En tout cas, en préparant un peu mon voyage, je crois avoir percé un mystère : la rue barrée de Hambourg est très certainement la Herbertstraße, haut lieu de luxure du quartier Sankt Pauli. La Herbertstraße annonce illico sa couleur : un grand panneau la barre dans toute sa longueur et elle est interdite aux femmes. Enfin, aux femmes qui ne font pas commerce de leur corps. Extrait du Petit Futé : « À Sankt Pauli, les vitrines font allègrement la promotion des plaisirs de la chair, mais la prostitution en vitrine est interdite, contrairement aux Pays-Bas. La cité hanséatique a trouvé une solution à ce problème tout en sauvant les apparences : fermer toute une rue au grand public. La Herbertstraße est une rue-bordel dont l'accès est exclusivement réservé aux hommes majeurs et donc interdit aux mineurs et aux femmes. Un portail la cache des regards des rues adjacentes, et il faut se faufiler à travers pour pouvoir y entrer ». On se doutait bien, vous et moi, qu'avec sa rue barrée, Hubert n'évoquait pas un endroit arrosé par des jets d'eau bénite. C'est qu'on n'est pas nés de la dernière pluie, n'est-ce pas, et que par conséquent on sait pertinemment que sa Lorelei à lui n'est pas du genre à fréquenter assidûment les cathédrales ! Le serait-elle, de ce genre-là, qu'elle ne nous intéresserait plus que moyennement, avouons-le !
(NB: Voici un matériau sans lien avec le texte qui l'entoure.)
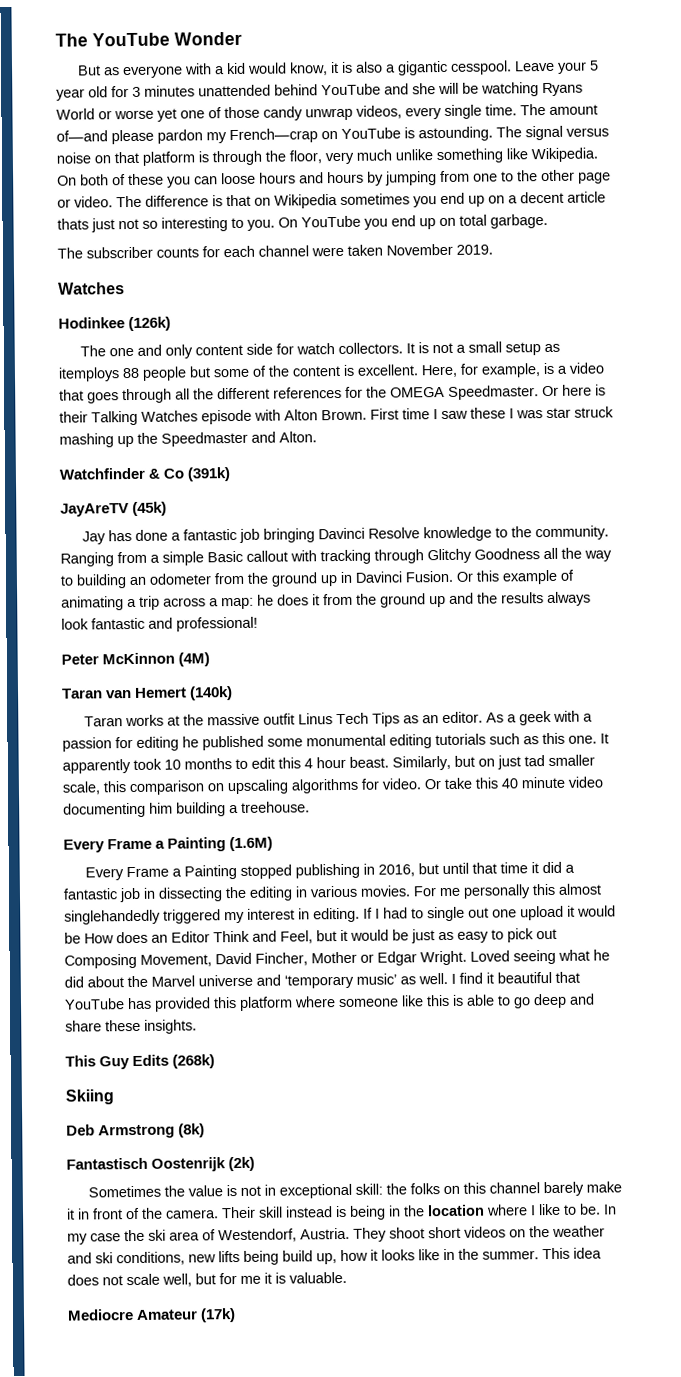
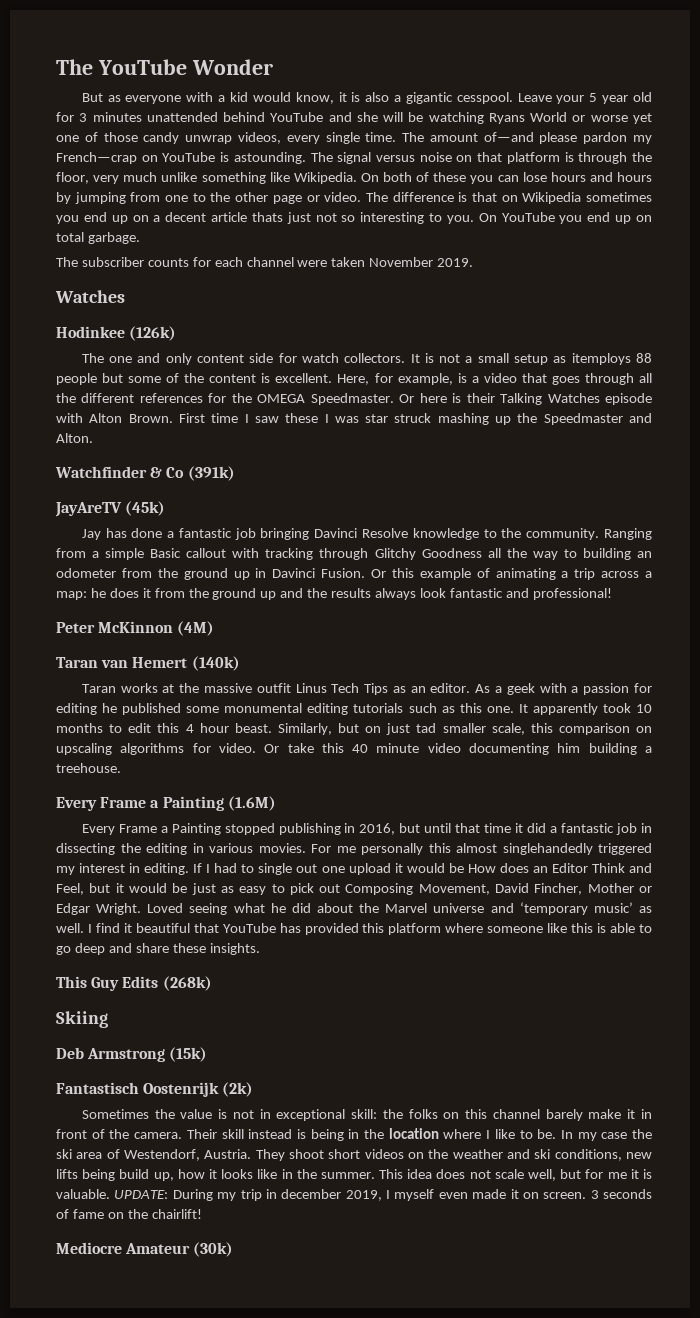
- On both of these you can loose hours and hours by jumping from one to the other page or video.
+ On both of these you can lose hours and hours by jumping from one to the other page or video.
- Deb Armstrong (8k)
+ Deb Armstrong (15k)
+ UPDATE: During my trip in december 2019, I myself even made it on screen. 3 seconds of fame on the chairlift!
- Mediocre Amateur (17k)
+ Mediocre Amateur (30k)

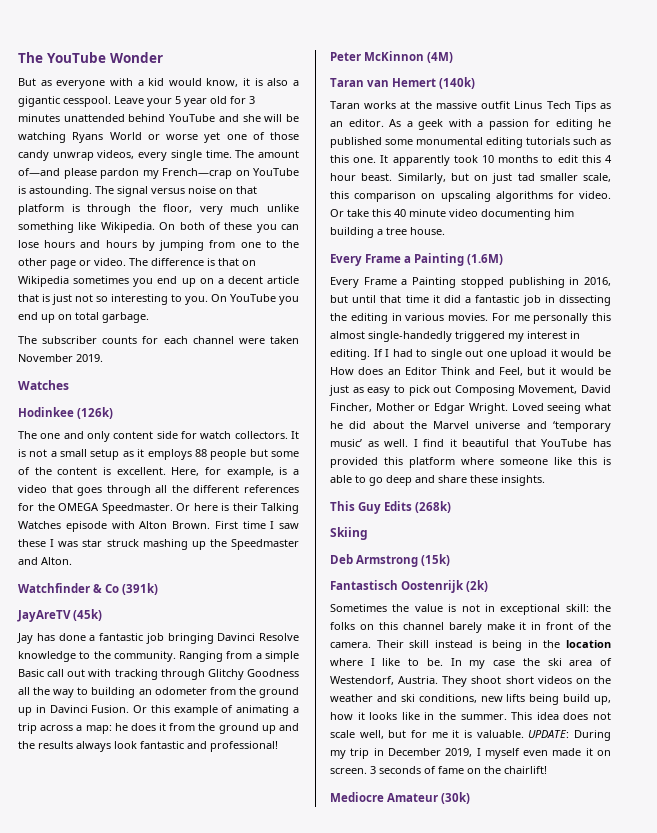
- The difference is that on Wikipedia sometimes you end up on a decent article thats just not so interesting to you.
+ The difference is that on Wikipedia sometimes you end up on a decent article that is just not so interesting to you.
- It is not a small setup as itemploys 88 people but some of the content is excellent.
+ It is not a small setup as it employs 88 people but some of the content is excellent.
- Ranging from a simple Basic callout with tracking through Glitchy Goodness all the way to building an odometer from the ground up in Davinci Fusion.
+ Ranging from a simple Basic call out with tracking through Glitchy Goodness all the way to building an odometer from the ground up in Davinci Fusion.
- Or take this 40 minute video documenting him building a treehouse.
+ Or take this 40 minute video documenting him building a tree house.
- For me personally this almost singlehandedly triggered my interest in editing.
+ For me personally this almost single-handedly triggered my interest in editing.
- UPDATE: During my trip in december 2019, I myself even made it on screen.
+ UPDATE: During my trip in December 2019, I myself even made it on screen.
En tout cas, pour en revenir aux festivals d'été, je les ai quand même suivis de loin. Parce que, si je veux être honnête, je dois dire que j'ai envié ceux qui ont assisté à l'une ou l'autre de ces joyeusetés dont tout le sel réside peut-être dans l'intense brièveté. Ce que je retiens, c'est qu'Hubert, quelque part, c'est un peu notre Mick Jagger national, cinq ans de moins sur le paletot et dans la tuyauterie. Ces deux-là, on dirait qu'ils ne trouvent leur raison d'être que sur scène. Les Stones viennent d'achever leur tournée européenne à Berlin. Exactement là où, en 1965, ils avaient déclenché des émeutes. Cette fois, pas de débordements, si ce n'est d'extase. Que demander de plus ?
Et c'est ainsi que les artistes sont grands.